Vagas lembranças de um tempo distante

 

Vagas lembranças de um tempo distante

 

Vagas lembranças de um tempo distante

As lembranças são vagas, mas algumas imagens ainda permanecem na minha memória. O tempo é distante. Com certeza, meados dos anos 40. O palco: Casa Branca, cidade onde vivi minha infância e adolescência.
Éramos então uma família constituída por quatro pessoas: eu, meus pais, e minha irmã, um ano mais nova. Depois vieram mais três.

Minha mãe, professora primária, lecionava em escola rural no vizinho município de São José do Rio Pardo. O meio de transporte era o trem da Mogiana. Mas, com poucos horários disponíveis, minha mãe não podia viajar diariamente. O único remédio era permanecer na fazenda com minha irmã durante os dias úteis da semana.

Meu pai trabalhava na prefeitura de Casa Branca e morava comigo na casa de suas tias, duas senhoras idosas e solteiras. Éramos uma família sem casa e só nos reuníamos nos finais de semana, quando minha mãe e minha irmã chegavam de viagem.
Durante a semana, enquanto meu pai trabalhava eu permanecia com as minhas tias-avós naquele casarão construído no século XIX.

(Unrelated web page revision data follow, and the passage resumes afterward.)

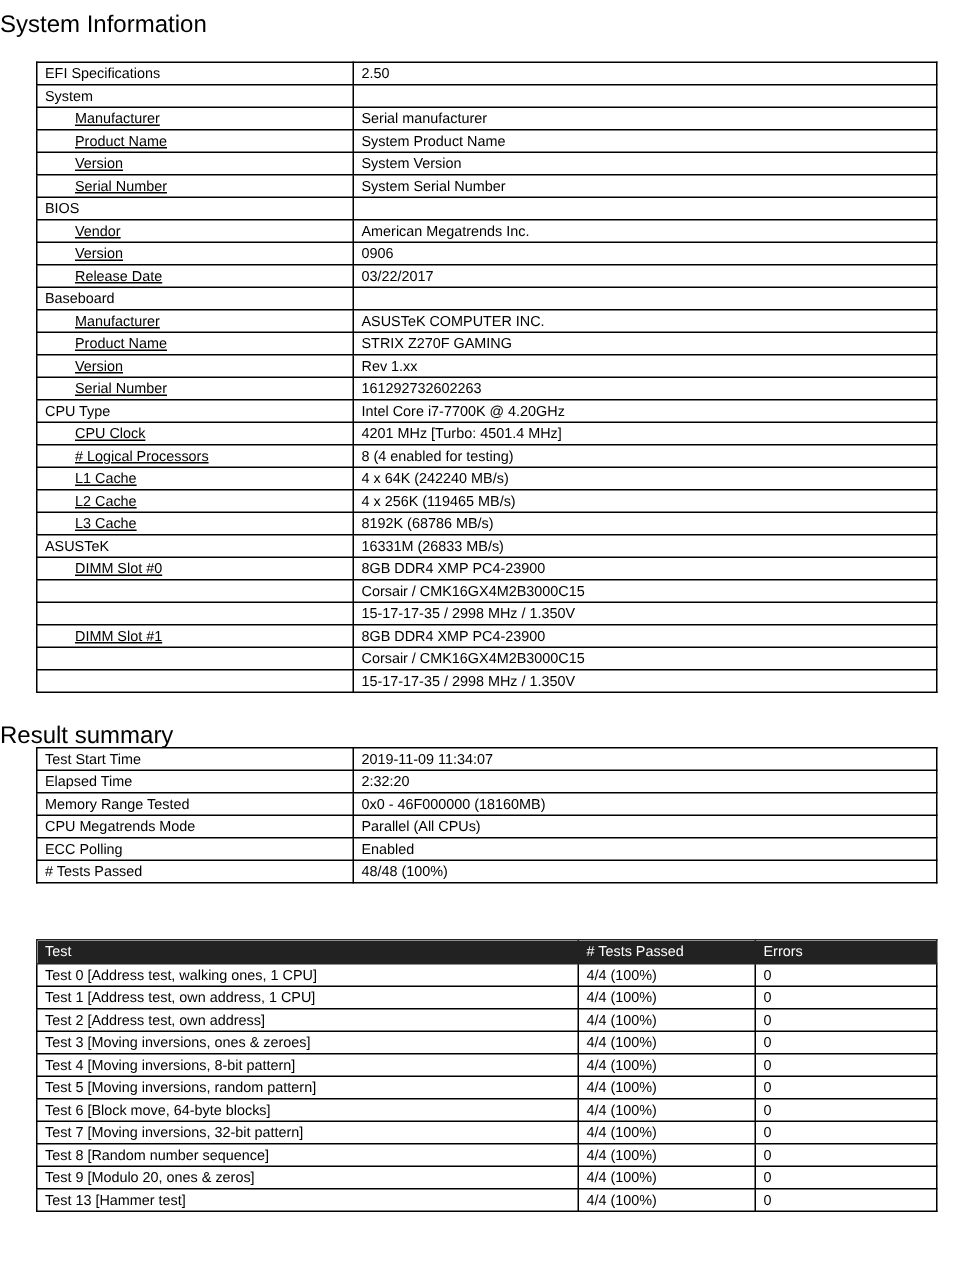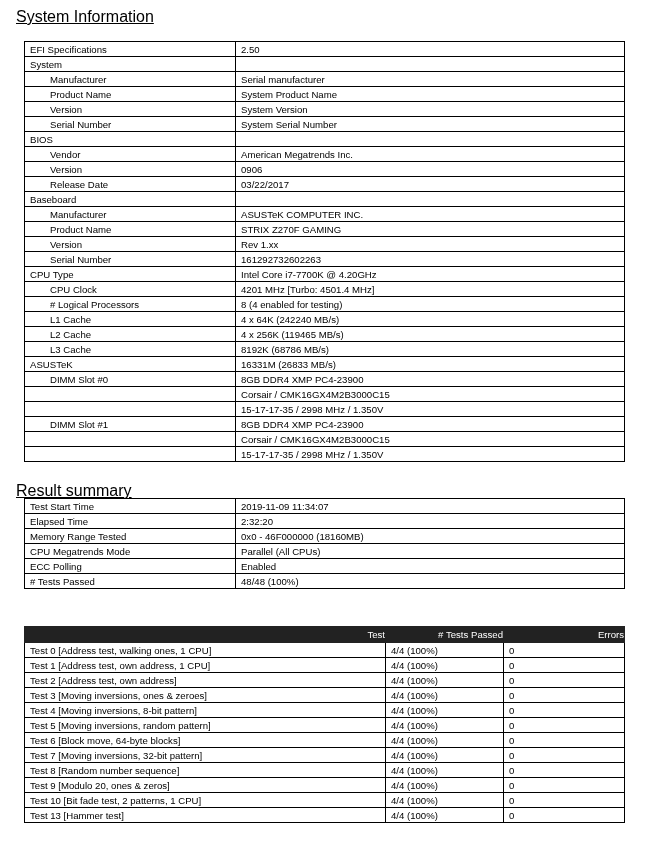"System Information" h1 { left: 16px -> 0; text-decoration: underline -> none }
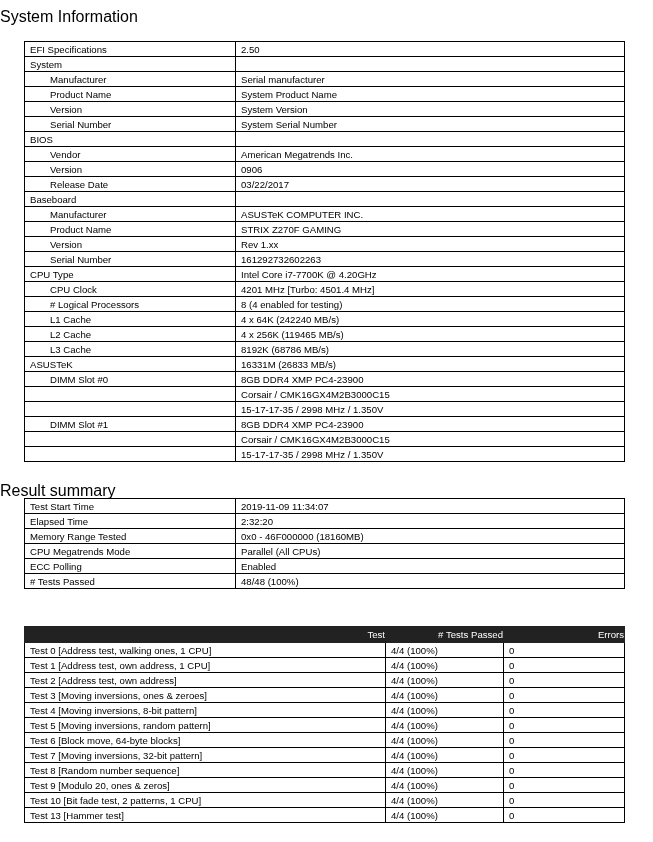"Manufacturer" td.indent { text-decoration: none -> underline }
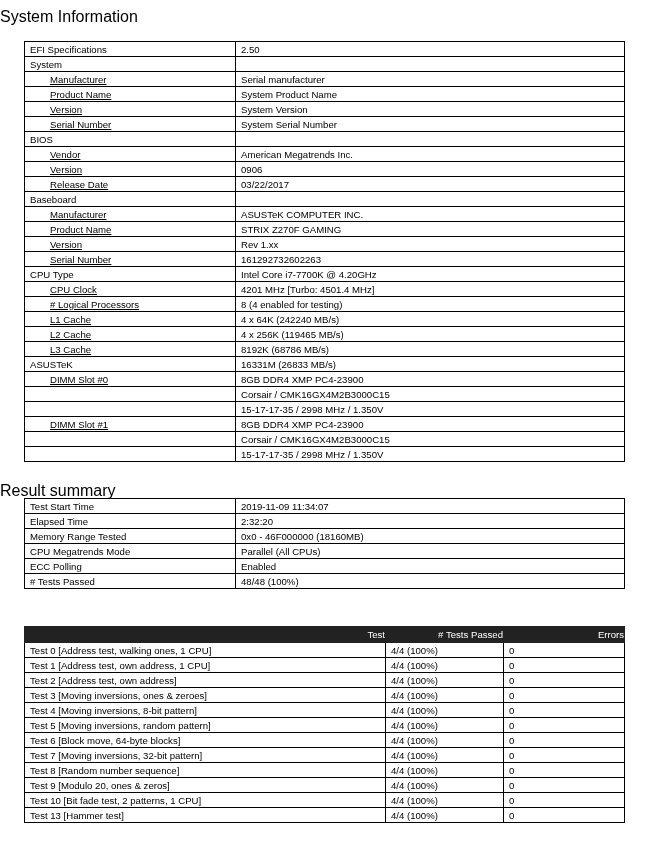"Test" #tests-table th { text-align: right -> none }
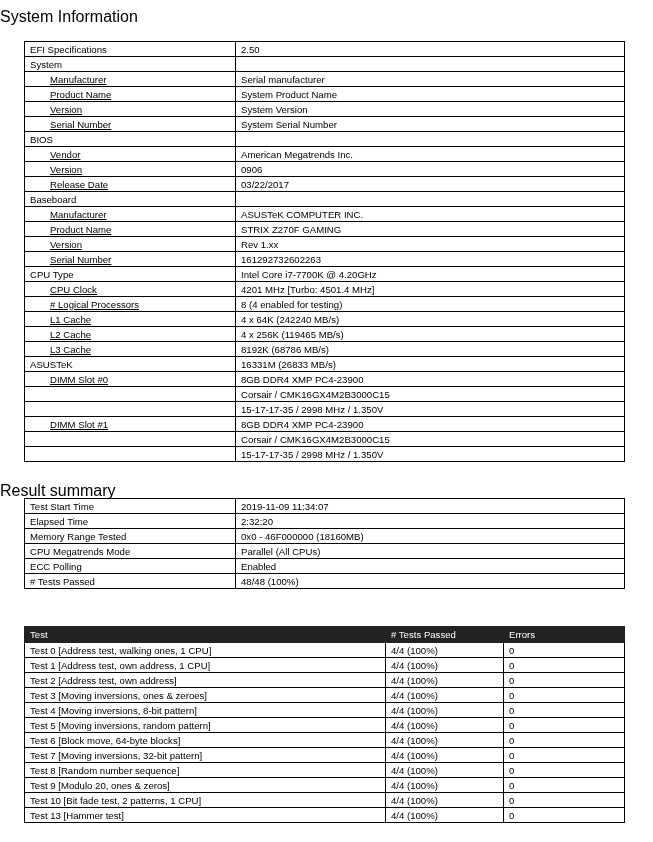"Test 10 [Bit fade test," tr { html: <tr> <td>Test 10 [Bit fade test, 2 patterns, 1 CPU]</td> <td>4/4 (100%)</td> <td>0</td> </tr> -> none }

Minha memória ainda registra lampejos daquelas tardes calorentas e modorrentas. Naquele espaçoso quintal o silêncio era profundo, quebrado apenas pela sinfonia das cigarras aboletadas no arvoredo. Silêncio também interrompido no final da tarde, às 6 horas, quando os sinos da igreja matriz reverberavam um som solene que podia ser ouvido de todos os cantos daquela pequena cidade.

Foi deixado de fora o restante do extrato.